- Interactive map of World Famous Cannabis Cafe

Restaurant information
- Established: 2009
- Closed: March 8, 2019
- Location: 7958 SE Foster Rd., Portland, Oregon, 97206, United States
- Coordinates: 45°29′01″N 122°34′53″W﻿ / ﻿45.483617°N 122.581515°W

= World Famous Cannabis Cafe =

Former cannabis dispensary in Portland, Oregon, U.S.

The World Famous Cannabis Cafe is a former Cannabis dispensary open between 2009 and 2016 in Portland, Oregon.

Established in 2009 by Madeline Martinez, then the executive director of Oregon NORML, the Cannabis Cafe was established as a place for Oregon Medical Marijuana Program (OMMP) cardholders to socialize and safely use cannabis for medical purposes out of public view, as required by state law. Members of the club had to be a current OMMP cardholder and pay an entry fee.
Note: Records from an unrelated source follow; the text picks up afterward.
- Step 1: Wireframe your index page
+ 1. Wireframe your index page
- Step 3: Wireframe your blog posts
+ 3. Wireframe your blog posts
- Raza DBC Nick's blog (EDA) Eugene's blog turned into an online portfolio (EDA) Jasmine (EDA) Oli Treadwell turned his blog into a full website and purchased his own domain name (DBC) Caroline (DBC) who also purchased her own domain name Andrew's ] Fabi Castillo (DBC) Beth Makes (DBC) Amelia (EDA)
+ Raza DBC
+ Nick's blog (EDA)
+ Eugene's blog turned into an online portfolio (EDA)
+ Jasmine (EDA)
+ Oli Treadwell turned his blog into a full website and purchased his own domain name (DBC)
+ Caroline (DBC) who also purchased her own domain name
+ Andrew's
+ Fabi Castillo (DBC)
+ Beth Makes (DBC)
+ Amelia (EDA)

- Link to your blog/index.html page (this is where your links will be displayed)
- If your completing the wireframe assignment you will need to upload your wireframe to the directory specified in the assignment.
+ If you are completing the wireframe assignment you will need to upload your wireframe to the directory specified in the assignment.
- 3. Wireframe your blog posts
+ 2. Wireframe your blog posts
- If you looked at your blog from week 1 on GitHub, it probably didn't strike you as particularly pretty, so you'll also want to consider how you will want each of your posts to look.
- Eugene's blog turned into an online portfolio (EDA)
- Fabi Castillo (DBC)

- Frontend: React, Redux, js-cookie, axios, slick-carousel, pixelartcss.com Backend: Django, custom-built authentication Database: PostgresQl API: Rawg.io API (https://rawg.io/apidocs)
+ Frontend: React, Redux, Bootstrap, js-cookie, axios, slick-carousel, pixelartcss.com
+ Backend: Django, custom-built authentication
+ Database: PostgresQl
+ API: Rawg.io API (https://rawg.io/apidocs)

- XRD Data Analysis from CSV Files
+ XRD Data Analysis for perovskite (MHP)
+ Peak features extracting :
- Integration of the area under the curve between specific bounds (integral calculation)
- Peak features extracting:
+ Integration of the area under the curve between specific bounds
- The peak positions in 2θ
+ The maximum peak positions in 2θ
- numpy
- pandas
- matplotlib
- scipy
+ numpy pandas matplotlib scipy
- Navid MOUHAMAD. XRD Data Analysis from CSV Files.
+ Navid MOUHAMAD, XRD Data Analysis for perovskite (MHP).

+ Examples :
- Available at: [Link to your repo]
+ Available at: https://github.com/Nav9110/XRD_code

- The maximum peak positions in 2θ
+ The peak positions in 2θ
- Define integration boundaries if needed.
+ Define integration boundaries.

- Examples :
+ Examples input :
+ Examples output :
The cafe hosted a number of activities, including the annual Oregon Medical Cannabis Awards, which began in 2002. The OMCA was the first medical marijuana strain evaluation competition in the United States, and the only competition to track the medical conditions of the judges and medical effectiveness of the strains relative to specific conditions. The cafe also hosted a monthly (OMMP) Cardholder Meeting where the community of patients, caregivers and growers could stay up to date on legislative requirements and changes.

After the Oregon Indoor Clean Air Act was expanded to include marijuana smoking and vaping, Martinez confirmed that the cafe would close on March 8, 2016.